Here’s what I mean. You talked a little bit about digital transformation, right? We have to consider that four or five decades ago information was largely symmetric and followed the normal distribution, meaning, you went and got your news. Hardcopy. Wall Street Journal, New York Times, the Economist. We all shared the same tomes of information and it was built on a normally distributed curve. There was no personalization, there was no streaming of news, there was no hashtags of interests. Everyone had the same set of facts, whether they were right or wrong, they had a consistent set of facts. This consistent place that had to, by virtue of large publication, normally distribute interests and information.

That has changed. Now you can do hyper-personalization, you can reinforce notions, in a way that humans are maybe thinking, “well, here’s all the information I have, I’m going to assume that’s normally distributed information. That’s what the world is.” But all I’m doing is reinforcing a loop, getting you further and further polarized from a set of facts. And so, with great digital power comes great digital responsibility.

It’s not about just selling things, you have to also balance it out. You have a responsibility to balance it out. The right intent, what is right for the client? What is right for the customer? What’s right for the audience, what’s right for the reader? And so that responsibility of marketing is something that I think about a lot, especially as the world gets more digital, and personal.

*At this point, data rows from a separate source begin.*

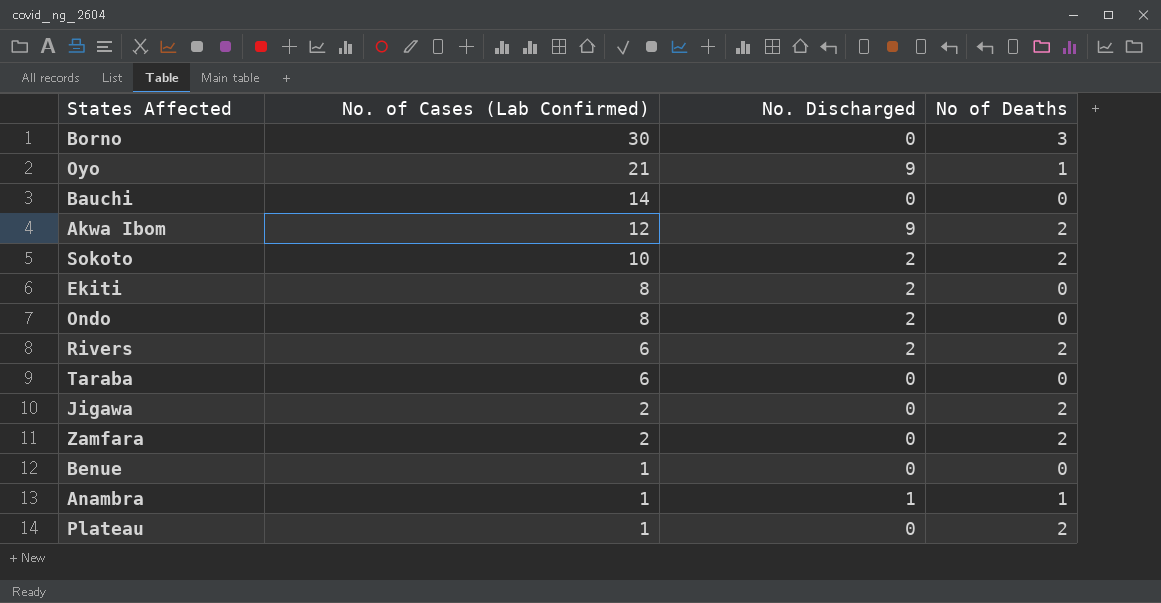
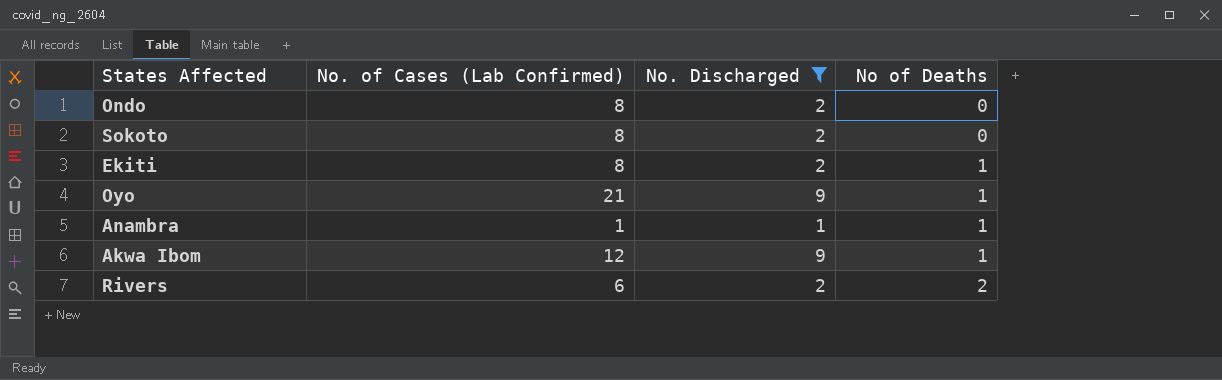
filter: none -> No. Discharged != 0
row order: No. of Cases (Lab Confirmed) descending -> No of Deaths ascending
Sokoto | No. of Cases (Lab Confirmed): 10 -> 8
Sokoto | No of Deaths: 2 -> 0
Ekiti | No of Deaths: 0 -> 1
Akwa Ibom | No of Deaths: 2 -> 1

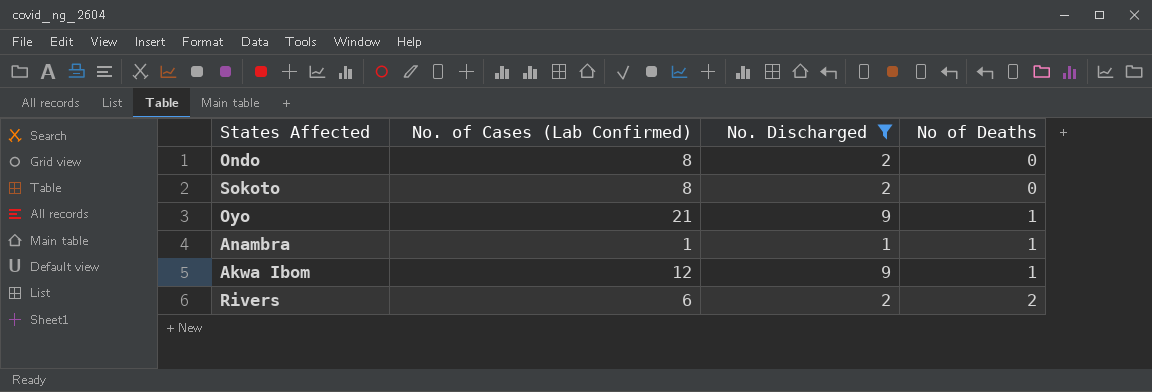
row Ekiti: 8 | 2 | 1 -> none

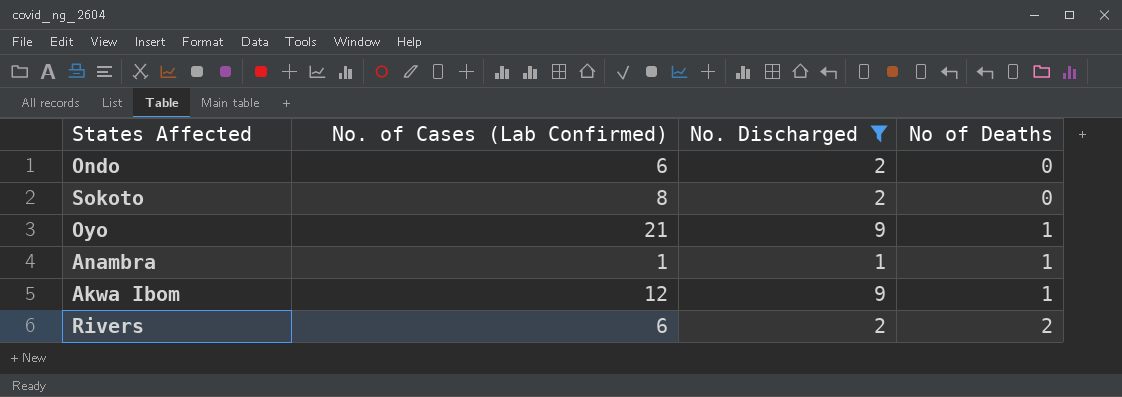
Ondo | No. of Cases (Lab Confirmed): 8 -> 6

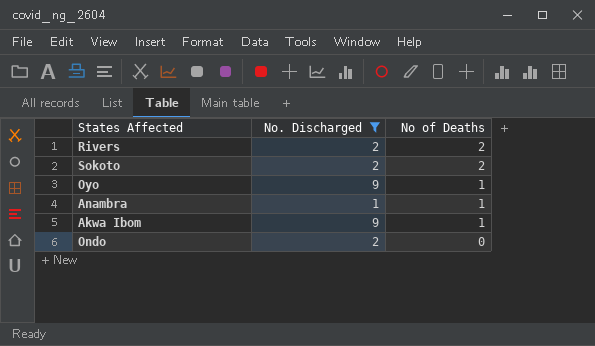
row order: No of Deaths ascending -> No of Deaths descending
column No. of Cases (Lab Confirmed) | position: 2 -> none
Sokoto | No of Deaths: 0 -> 2

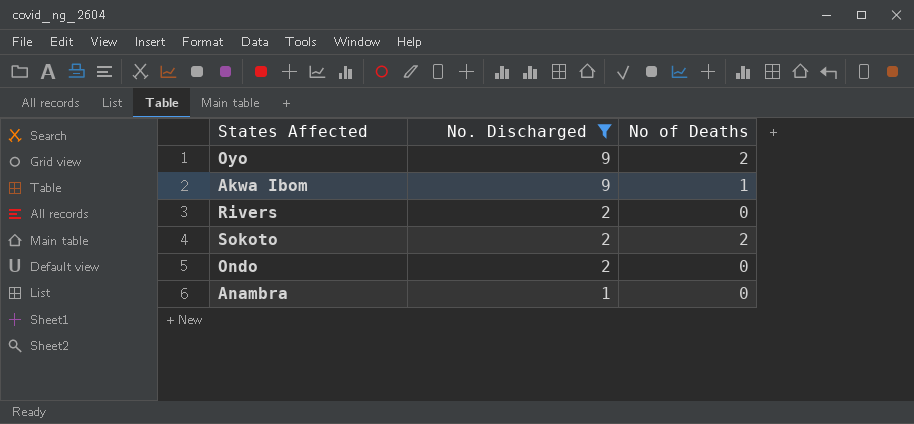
row order: No of Deaths descending -> No. Discharged descending
Oyo | No of Deaths: 1 -> 2
Rivers | No of Deaths: 2 -> 0
Anambra | No of Deaths: 1 -> 0

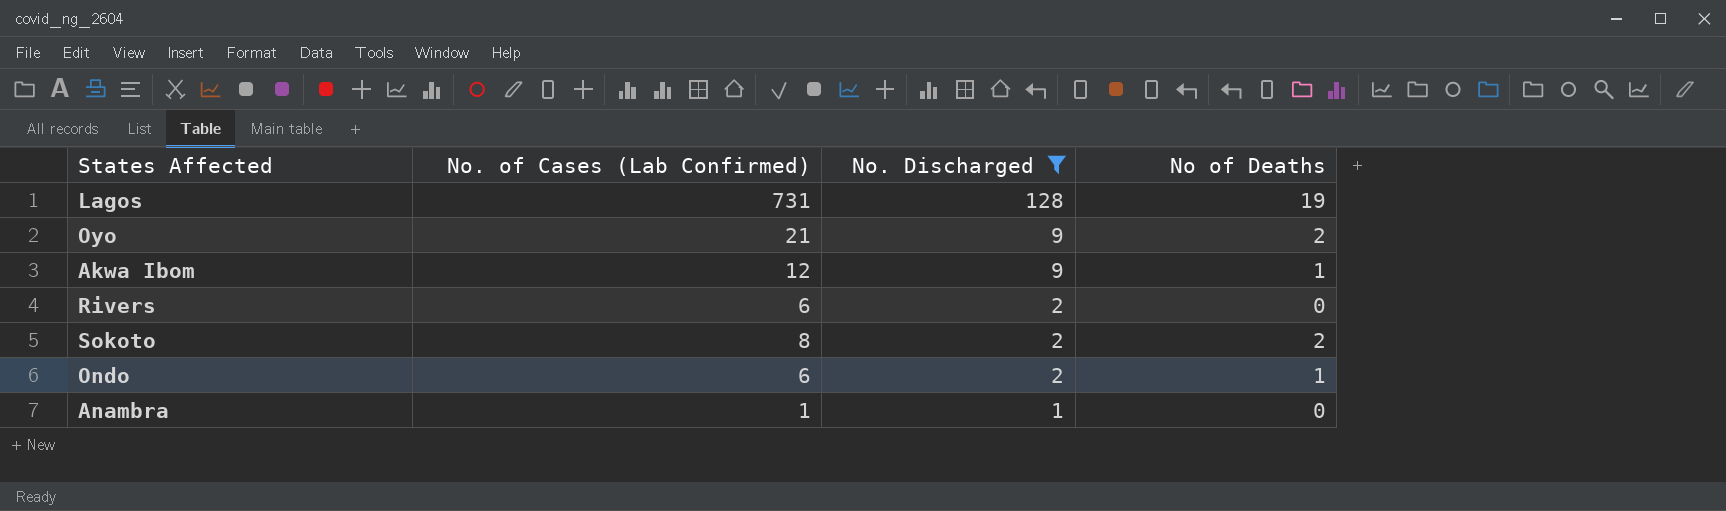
column No. of Cases (Lab Confirmed) | position: none -> 2
row Lagos: none -> 731 | 128 | 19
Ondo | No of Deaths: 0 -> 1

Fee: I think that’s something that we should all very much be thinking about. Terrific answer.

Ratna: It is becoming easier as a marketer, you now have more in your arsenal. The goal isn’t necessarily just to sell, you have to have to be responsible.

Looking Into the Crystal Ball

Fee: What’s a headline you expect to read in the next five years?

Ratna: I cannot yet give you something, the concrete headlines. But my bet is – and you’re already seeing it, headlines around what it means to be to be a productive member of society.

I think technology has this long build and then it gets exponentially more powerful.  A lot of tasks that we are asking the human brain – which is this beautiful, ultra-creative, cognitive machine – to do are still highly rote and monotonous. We’re paying people to do the same thing they’ve already done.

And just with how far generative AI has come, how far our remote and virtual capabilities have come right, where robotics has come, how far data has come – data models and cognition and decision-making engines.

The confluence of that is going to be an exponential multiplication of those capabilities, we’re going to see the rote things taken out of society. Which is scary, don’t get me wrong. But also, a lot of headlines that I’m hoping to see are also highly uplifting ones because it places a premium on creativity, like true creativity, true original thought. You asked about dream jobs. I’m hoping to see a rise of dream jobs in the future.

A Parting Gift From Ratna

Fee: I love that. Before I let you go, can you share with us an album, book, movie, TV show, or other creative work that’s bringing you joy right now?

Ratna: I grew up loving all of Sherlock Holmes, like every single story I’ve read. I just think Doyle was actually a very expert writer. His language and construction of the English sentence is expert. The topic was very interesting, obviously. But it’s more than just about detectives, I love the way Doyle wrote.

Obviously, its very sad that there are no more stories to be had, except I went to the library the other day. I saw a book titled “Mycroft and Holmes”, written by Kareem Abdul Jabbar. And he’s actually a brilliant author. He’s also a brilliant writer, and a civil rights activist. He’s just a brilliant man. He contributes to the New York Times and New Yorker and is just very, very thoughtful. I just love seeing this side of him. So, I’m enjoying the book, I’m enjoying the protagonist, but I especially enjoy the story behind person writing this book and how he’s had so many chapters of his life. He’s redefined the concept of a job or career, where he can be a basketball star, a civil rights activist, and now an author.

Fee: That’s brilliant. Thank you so much.